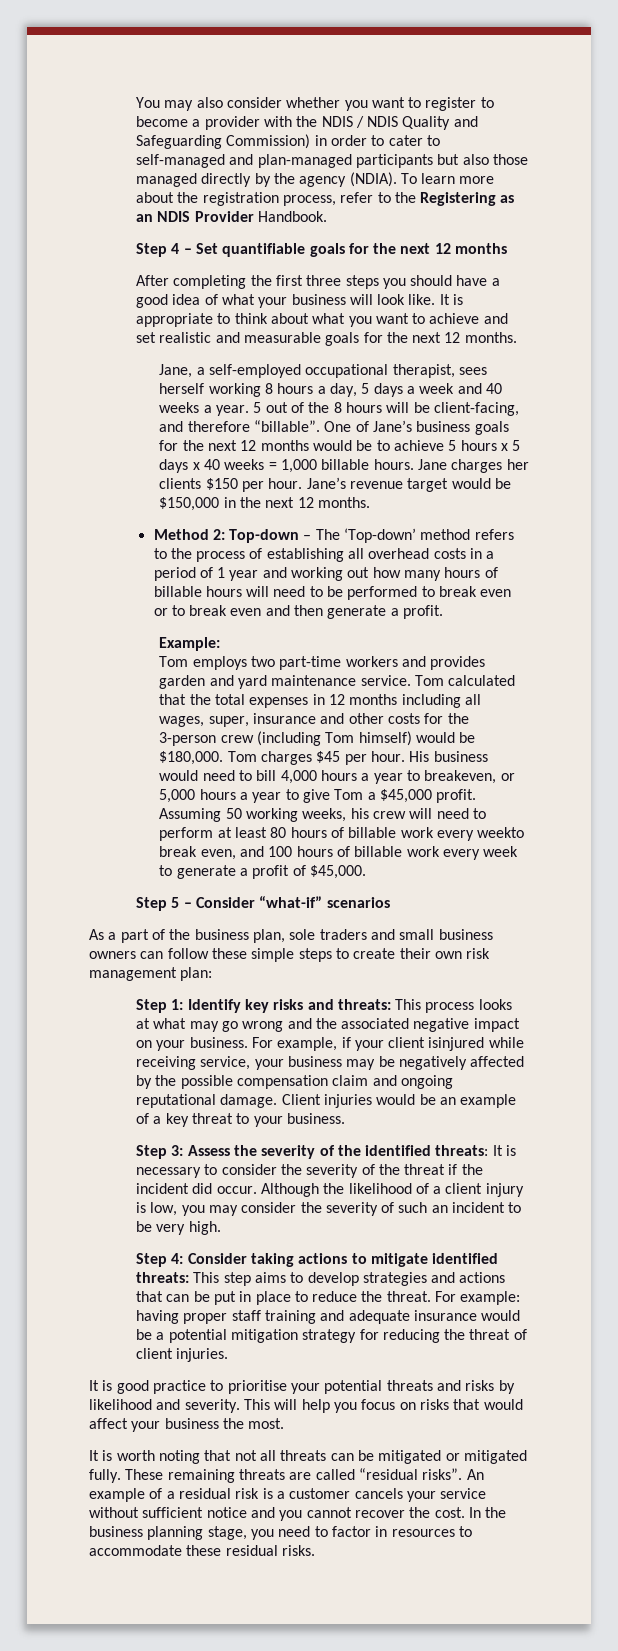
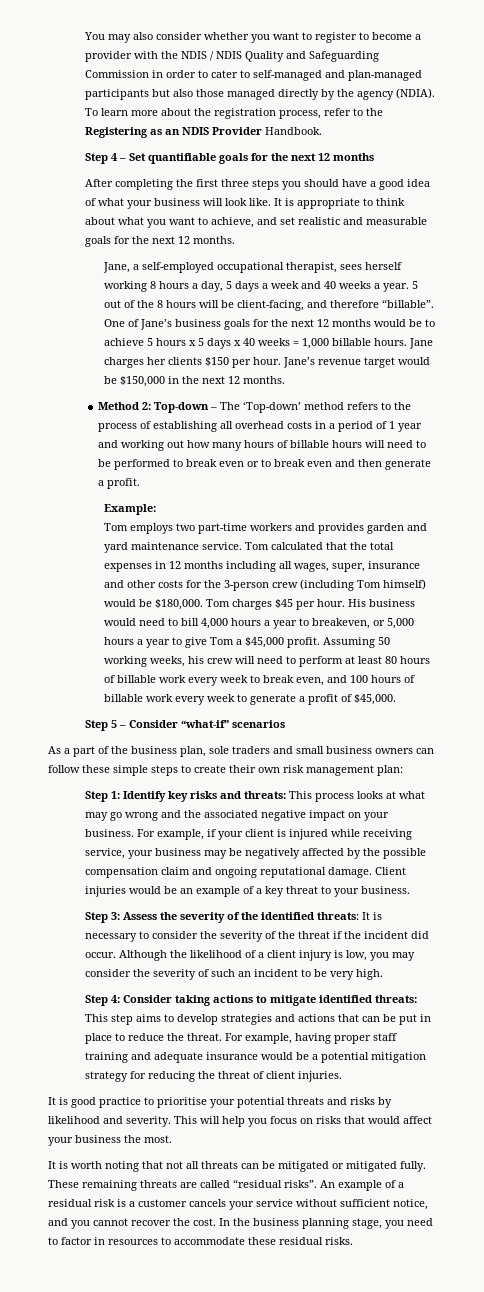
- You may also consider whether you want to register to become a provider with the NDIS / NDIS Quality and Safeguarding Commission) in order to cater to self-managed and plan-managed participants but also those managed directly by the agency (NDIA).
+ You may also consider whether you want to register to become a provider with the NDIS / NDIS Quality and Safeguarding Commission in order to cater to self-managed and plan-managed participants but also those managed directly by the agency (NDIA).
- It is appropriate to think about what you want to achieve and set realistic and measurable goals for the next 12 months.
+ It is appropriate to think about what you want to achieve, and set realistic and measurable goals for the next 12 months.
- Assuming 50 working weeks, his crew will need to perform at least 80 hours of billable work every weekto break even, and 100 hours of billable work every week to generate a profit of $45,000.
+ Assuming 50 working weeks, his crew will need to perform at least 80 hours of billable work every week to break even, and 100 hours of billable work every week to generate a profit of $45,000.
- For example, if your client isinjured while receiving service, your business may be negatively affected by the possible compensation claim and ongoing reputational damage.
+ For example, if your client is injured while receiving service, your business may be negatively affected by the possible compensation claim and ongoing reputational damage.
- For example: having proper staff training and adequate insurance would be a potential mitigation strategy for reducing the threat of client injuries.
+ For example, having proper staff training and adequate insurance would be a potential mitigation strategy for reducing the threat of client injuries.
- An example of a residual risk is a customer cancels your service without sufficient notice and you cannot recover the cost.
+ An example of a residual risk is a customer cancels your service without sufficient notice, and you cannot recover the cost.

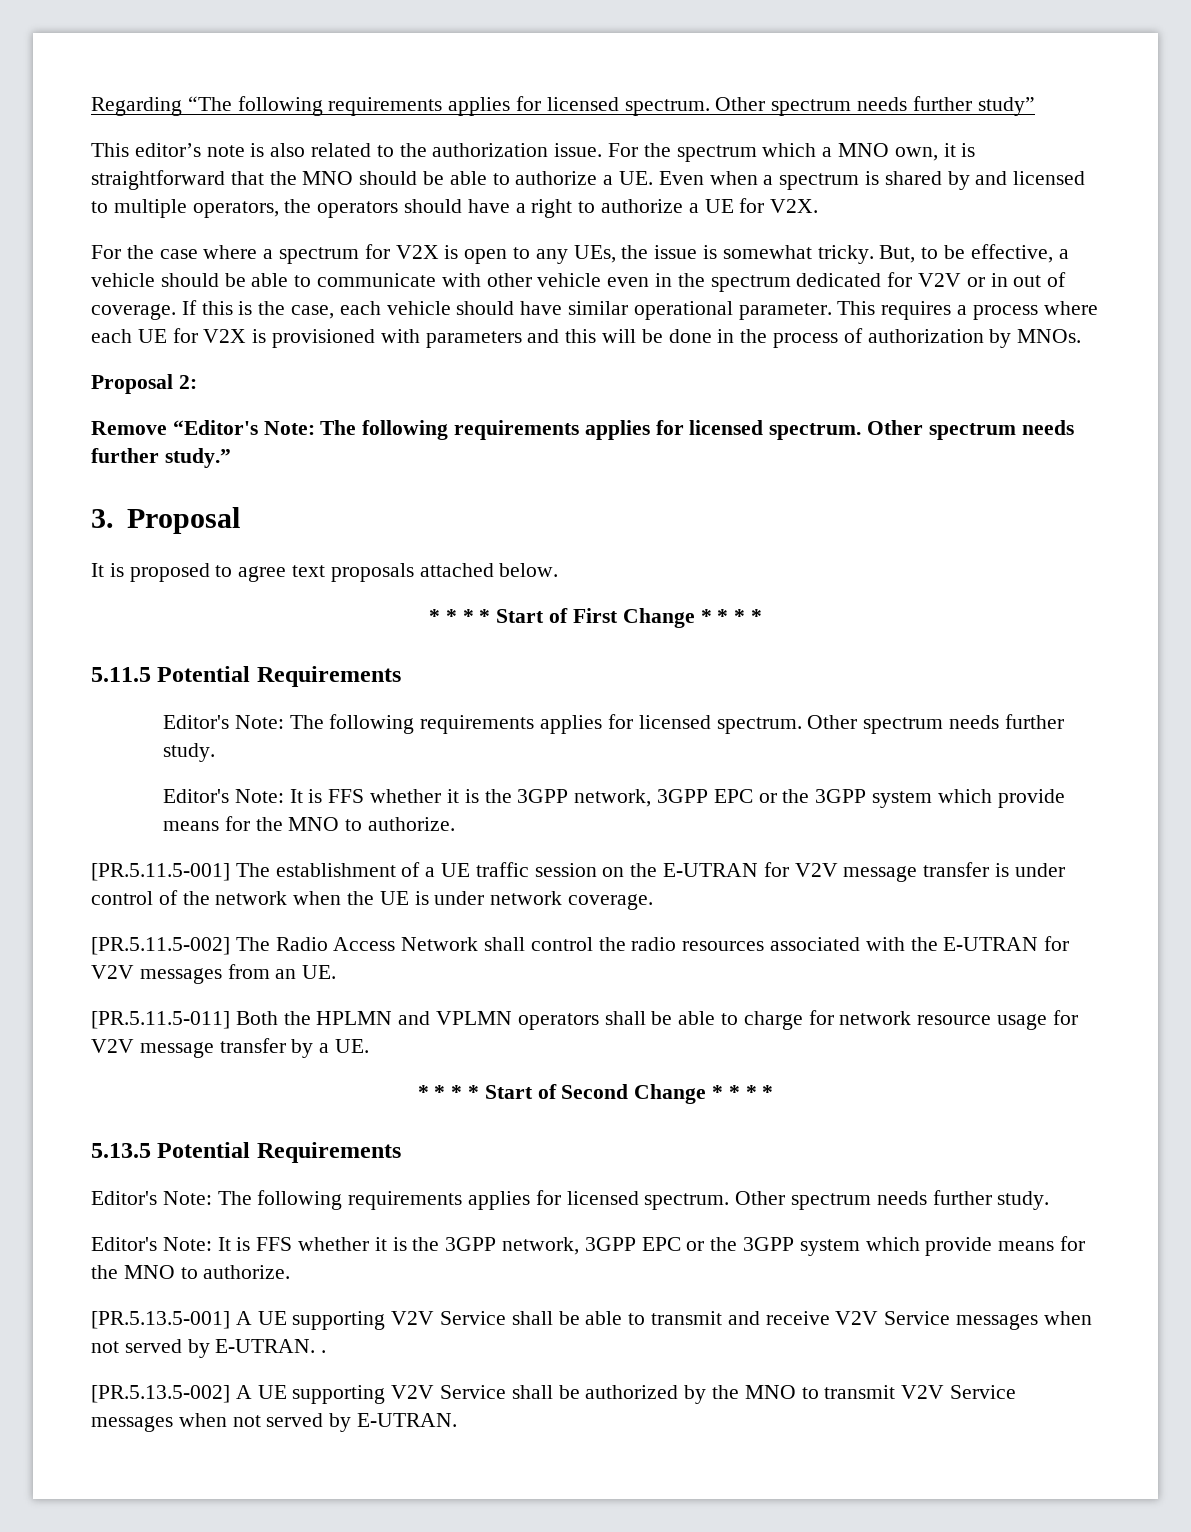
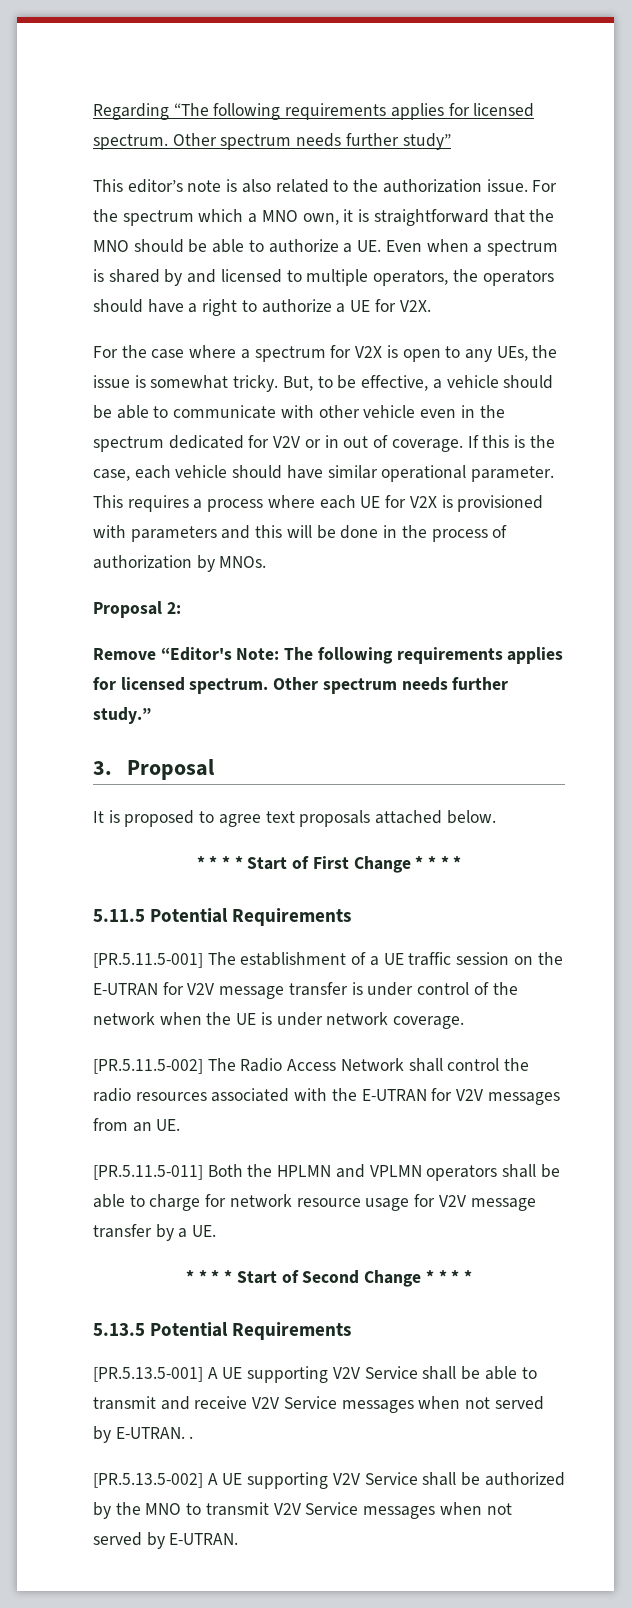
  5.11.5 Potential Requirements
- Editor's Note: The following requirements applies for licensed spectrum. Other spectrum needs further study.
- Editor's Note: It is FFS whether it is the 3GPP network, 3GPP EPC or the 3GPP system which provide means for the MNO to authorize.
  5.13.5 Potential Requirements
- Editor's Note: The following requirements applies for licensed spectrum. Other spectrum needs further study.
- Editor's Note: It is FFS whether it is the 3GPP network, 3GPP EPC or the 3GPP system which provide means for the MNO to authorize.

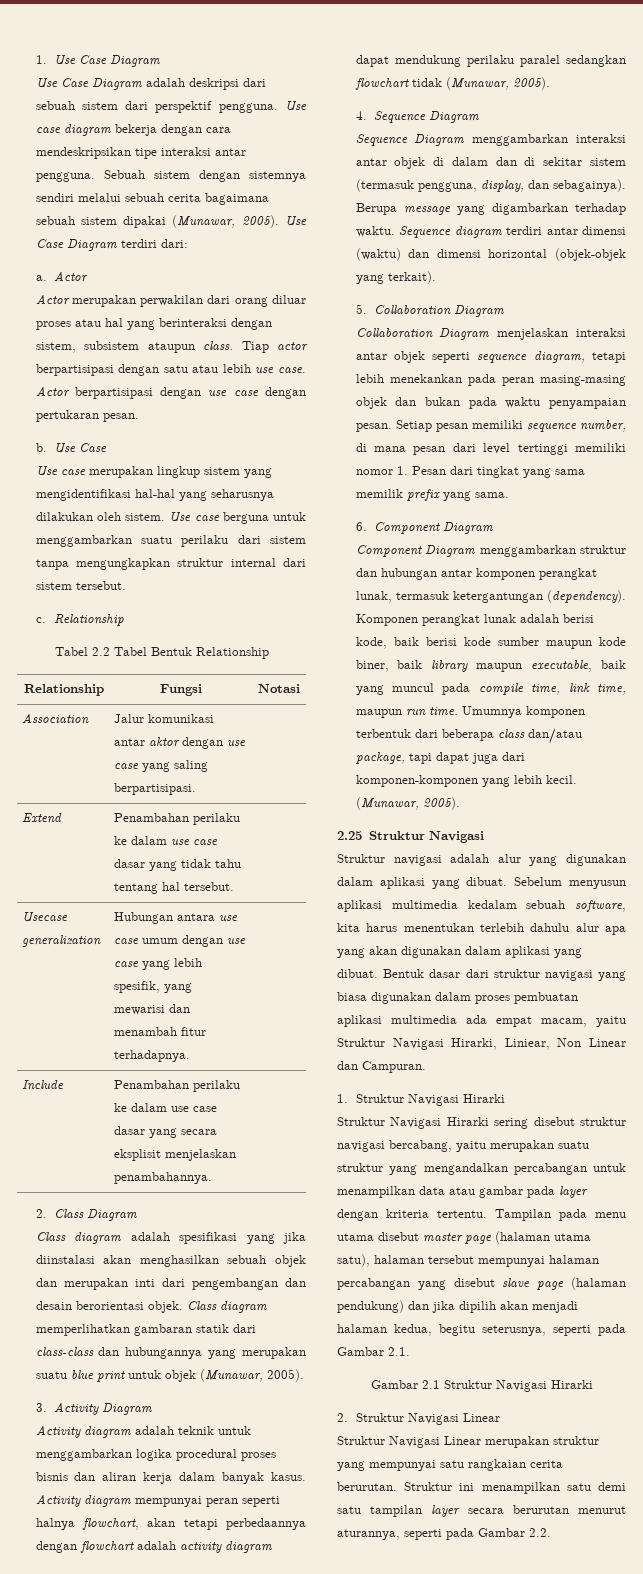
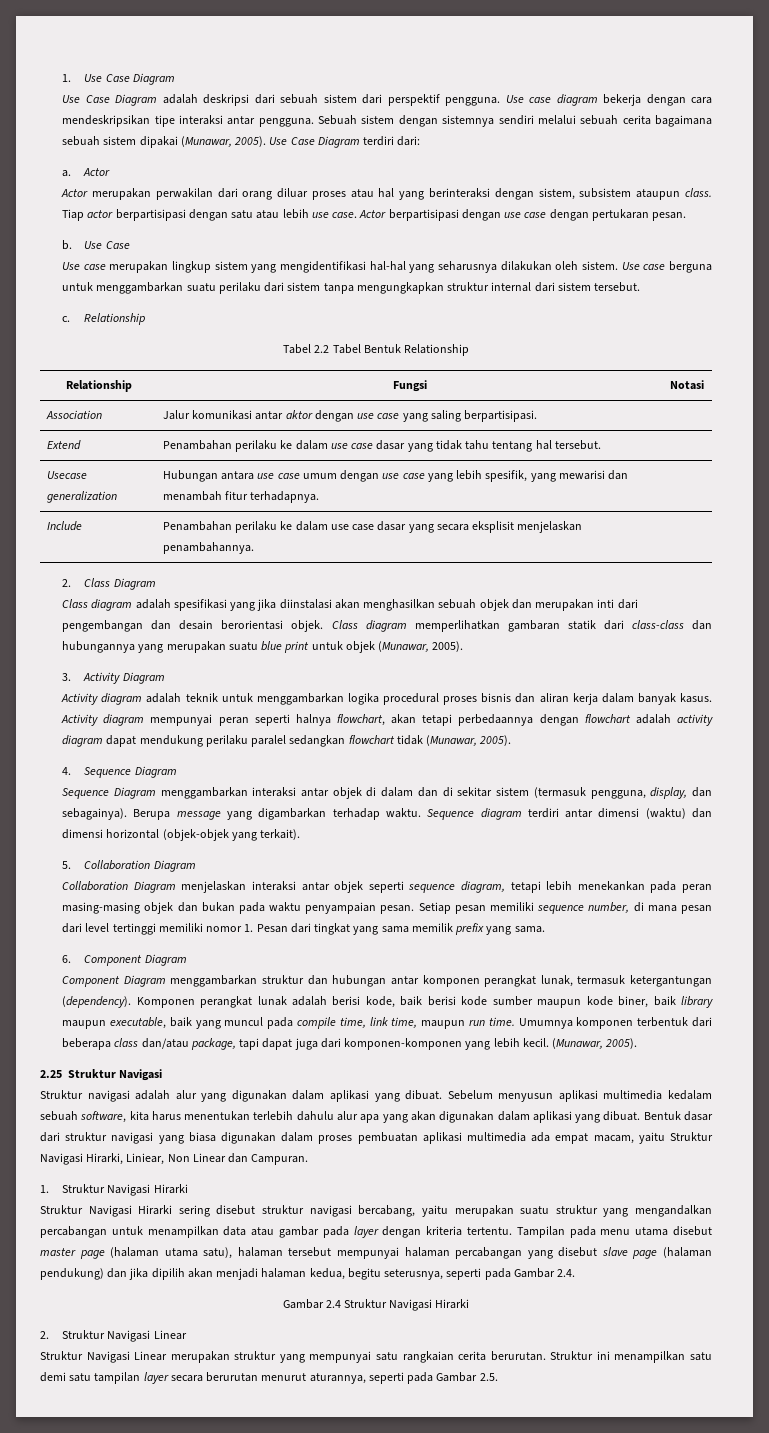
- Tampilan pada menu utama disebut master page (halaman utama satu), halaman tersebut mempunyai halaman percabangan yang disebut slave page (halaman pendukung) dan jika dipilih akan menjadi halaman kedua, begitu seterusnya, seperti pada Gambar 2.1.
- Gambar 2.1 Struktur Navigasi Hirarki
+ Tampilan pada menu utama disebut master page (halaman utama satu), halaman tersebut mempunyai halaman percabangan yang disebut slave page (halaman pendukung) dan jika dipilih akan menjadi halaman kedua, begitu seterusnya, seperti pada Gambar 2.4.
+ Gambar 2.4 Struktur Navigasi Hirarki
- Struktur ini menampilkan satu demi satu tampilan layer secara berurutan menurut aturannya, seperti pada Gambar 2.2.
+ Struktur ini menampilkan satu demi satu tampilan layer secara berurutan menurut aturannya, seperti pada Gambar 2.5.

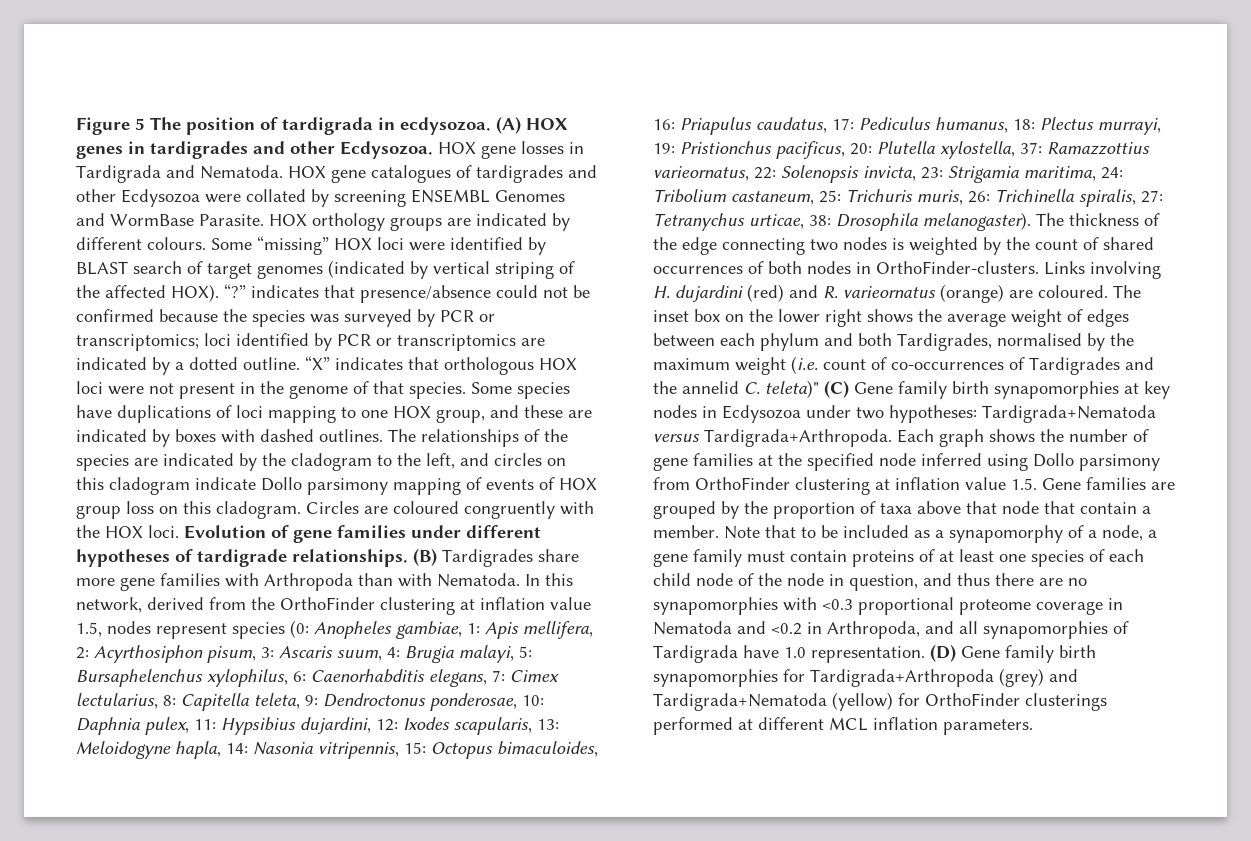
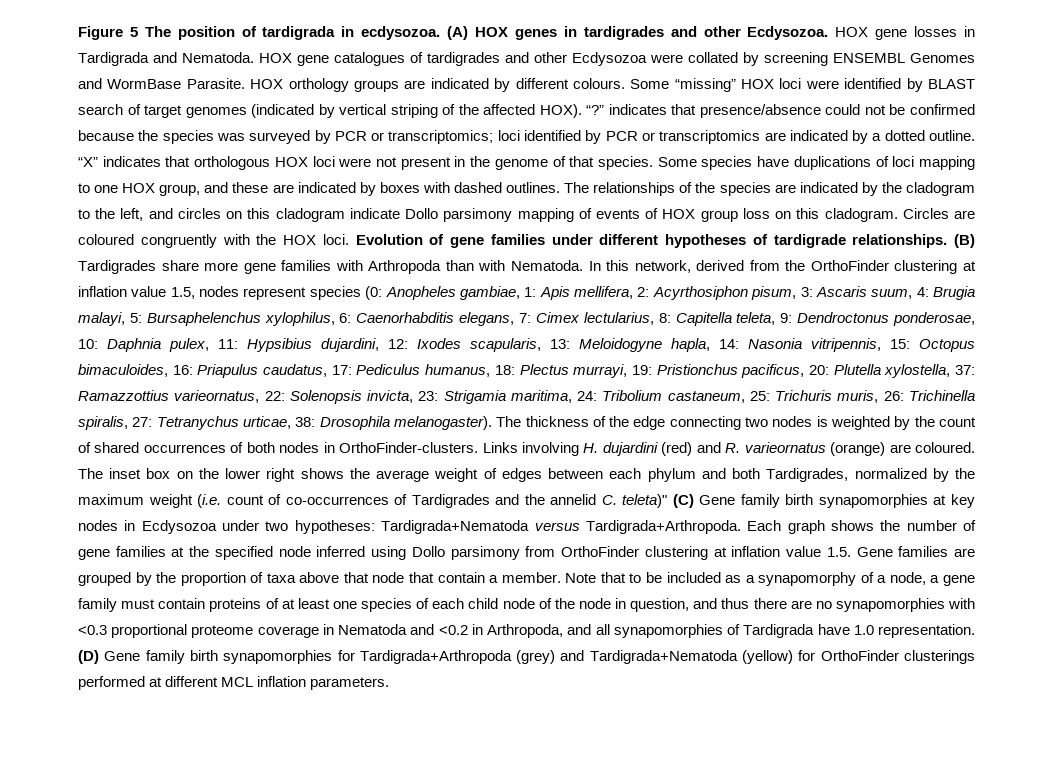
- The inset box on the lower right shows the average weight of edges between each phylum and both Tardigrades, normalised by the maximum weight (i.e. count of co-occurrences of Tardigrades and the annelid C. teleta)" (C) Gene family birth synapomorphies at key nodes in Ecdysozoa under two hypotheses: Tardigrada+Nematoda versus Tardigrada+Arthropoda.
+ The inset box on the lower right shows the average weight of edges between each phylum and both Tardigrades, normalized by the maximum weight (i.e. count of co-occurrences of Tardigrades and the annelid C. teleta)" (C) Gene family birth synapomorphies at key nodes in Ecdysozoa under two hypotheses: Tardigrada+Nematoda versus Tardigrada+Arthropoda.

[Description of the task]: Leave the pictures out, and transcribe each of the records exactly.

[Your solution]:
- You may also consider whether you want to register to become a provider with the NDIS / NDIS Quality and Safeguarding Commission) in order to cater to self-managed and plan-managed participants but also those managed directly by the agency (NDIA).
+ You may also consider whether you want to register to become a provider with the NDIS / NDIS Quality and Safeguarding Commission in order to cater to self-managed and plan-managed participants but also those managed directly by the agency (NDIA).
- It is appropriate to think about what you want to achieve and set realistic and measurable goals for the next 12 months.
+ It is appropriate to think about what you want to achieve, and set realistic and measurable goals for the next 12 months.
- Assuming 50 working weeks, his crew will need to perform at least 80 hours of billable work every weekto break even, and 100 hours of billable work every week to generate a profit of $45,000.
+ Assuming 50 working weeks, his crew will need to perform at least 80 hours of billable work every week to break even, and 100 hours of billable work every week to generate a profit of $45,000.
- For example, if your client isinjured while receiving service, your business may be negatively affected by the possible compensation claim and ongoing reputational damage.
+ For example, if your client is injured while receiving service, your business may be negatively affected by the possible compensation claim and ongoing reputational damage.
- For example: having proper staff training and adequate insurance would be a potential mitigation strategy for reducing the threat of client injuries.
+ For example, having proper staff training and adequate insurance would be a potential mitigation strategy for reducing the threat of client injuries.
- An example of a residual risk is a customer cancels your service without sufficient notice and you cannot recover the cost.
+ An example of a residual risk is a customer cancels your service without sufficient notice, and you cannot recover the cost.

  5.11.5 Potential Requirements
- Editor's Note: The following requirements applies for licensed spectrum. Other spectrum needs further study.
- Editor's Note: It is FFS whether it is the 3GPP network, 3GPP EPC or the 3GPP system which provide means for the MNO to authorize.
  5.13.5 Potential Requirements
- Editor's Note: The following requirements applies for licensed spectrum. Other spectrum needs further study.
- Editor's Note: It is FFS whether it is the 3GPP network, 3GPP EPC or the 3GPP system which provide means for the MNO to authorize.

- Tampilan pada menu utama disebut master page (halaman utama satu), halaman tersebut mempunyai halaman percabangan yang disebut slave page (halaman pendukung) dan jika dipilih akan menjadi halaman kedua, begitu seterusnya, seperti pada Gambar 2.1.
- Gambar 2.1 Struktur Navigasi Hirarki
+ Tampilan pada menu utama disebut master page (halaman utama satu), halaman tersebut mempunyai halaman percabangan yang disebut slave page (halaman pendukung) dan jika dipilih akan menjadi halaman kedua, begitu seterusnya, seperti pada Gambar 2.4.
+ Gambar 2.4 Struktur Navigasi Hirarki
- Struktur ini menampilkan satu demi satu tampilan layer secara berurutan menurut aturannya, seperti pada Gambar 2.2.
+ Struktur ini menampilkan satu demi satu tampilan layer secara berurutan menurut aturannya, seperti pada Gambar 2.5.

- The inset box on the lower right shows the average weight of edges between each phylum and both Tardigrades, normalised by the maximum weight (i.e. count of co-occurrences of Tardigrades and the annelid C. teleta)" (C) Gene family birth synapomorphies at key nodes in Ecdysozoa under two hypotheses: Tardigrada+Nematoda versus Tardigrada+Arthropoda.
+ The inset box on the lower right shows the average weight of edges between each phylum and both Tardigrades, normalized by the maximum weight (i.e. count of co-occurrences of Tardigrades and the annelid C. teleta)" (C) Gene family birth synapomorphies at key nodes in Ecdysozoa under two hypotheses: Tardigrada+Nematoda versus Tardigrada+Arthropoda.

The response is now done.